But people of all races also always had intimate relationships. And they shared an experience, even if it was from different vantage points. Smit felt gratified to be prompted, thanks to the drought, to do something positive for a greater group of people. After apartheid, most whites in South Africa were marked by a faint moral taint. “I don’t know who stays in the old-age home,” he told me, “whether they’re pink, black, yellow, or whatever.” He looked vehement as he said this, as if he was stating something essential to his fellow men, or perhaps to his former self. I got this sense from many in the city. On the Facebook page, a woman named Valerie reflected that the drought made her feel “more aware of those around me. … It has levelled many of us.” She called it “humbling and uplifting at the same time.”
When I started to read contemporary white South African literature, I noticed a theme was the destruction of the infrastructure of privilege, from the demise of houses, farms, gardens and swimming pools, to the breaking of gates and walls through neglect or by revenge of the historically disadvantaged. This was generally presented as a fearful scenario.
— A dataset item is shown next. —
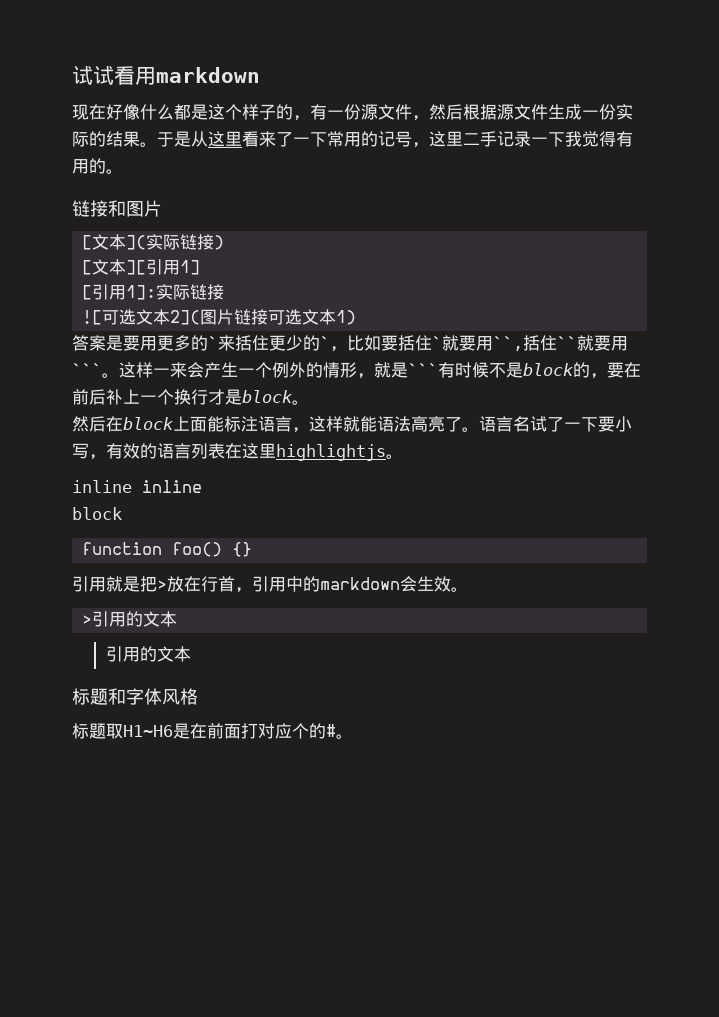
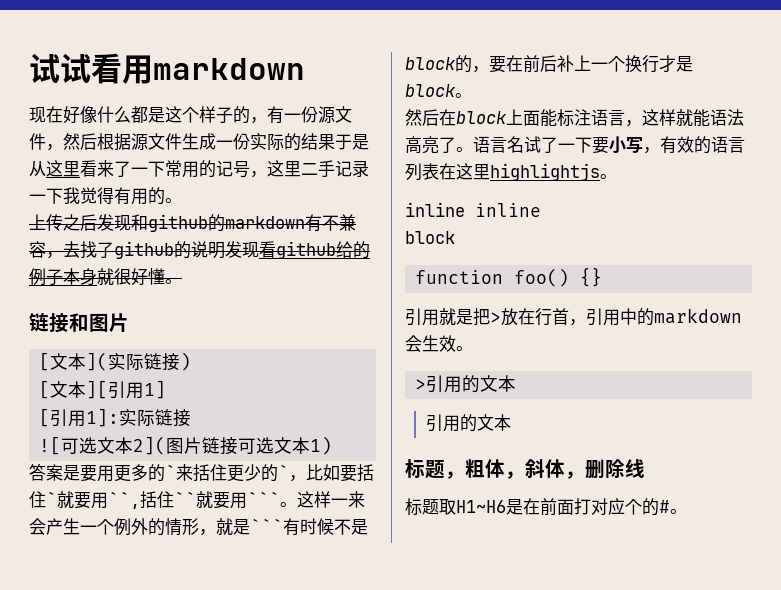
[140,142,157,147] 。 -> (335, 142) none
(123, 171) none -> [29,214,356,232] [29,241,370,259] [29,268,182,286] // 上传之后发现和github的markdown有不兼容，去找了github的说明发现看github给的例子本身就很好懂。
[108,688,198,705] 和字体风格 -> [445,459,645,479] ，粗体，斜体，删除线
But I began to feel it was as much a fantasy as a fear. In these books, having boundaries trespassed often afforded their privileged characters a strange sense of relief. In My Traitor’s Heart, published four years before the end of white rule, the wife of a white farmer—reflecting on her reconciliation with his murderer’s relatives—says that “trust can never be a fortress, a safe enclosure against life. … Without trust there is no hope for love.”
After the coming of democracy, though, both rich and middle-class South Africans did build fortresses: high, spike-topped walls went up around houses. Many of these houses don’t even have a bell, discouraging unknown visitors. Instead, they display ominous plaques depicting a skull or the name of the security company the owners have paid to answer their panic buttons with teams wielding guns.
Spend even a little time with the wealthy or white, though, and you’ll understand how aware they are that such fortresses can’t—or even shouldn’t—hold. One friend of mine near Johannesburg mused to me recently that both he and his wife know “deep down” that white people in South Africa “got away with” hundreds of years of injustice. His wife almost never admits this, or reveals any ambivalence about their four-bedroom house and self-isolating lifestyle, for fear of making herself “a target for retribution": In other words, that ceasing to defend the goodness and justice of the white lifestyle might legitimize crime against whites or the expropriation of their land. Privately, my friend suspects “the opposite”—that keeping mum and apart is what inflames black anger. His wife’s view generally wins out, as it seems the more prudent. But what if there were a nature-made excuse to tear down those walls and try out a different kind of life? Would it really be so bad?
A historian of behavior during disasters, New York University’s Jacob Remes, told me that while “sudden” disasters—like hurricanes or earthquakes—prompt a brief upswell in feelings of community-mindedness, there’s not the same evidence for slower-moving catastrophes. And it’s predicted, he said, that the wealthy will try to “buy their way out of” any inconvenience. “When my students hear the word ‘commons,’ they think ‘Tragedy of,’” he said. What I described in Cape Town made him wonder if the higher classes weren’t waiting for a chance to demonstrate to their neighbors, and themselves, that “there really is such a thing as society.”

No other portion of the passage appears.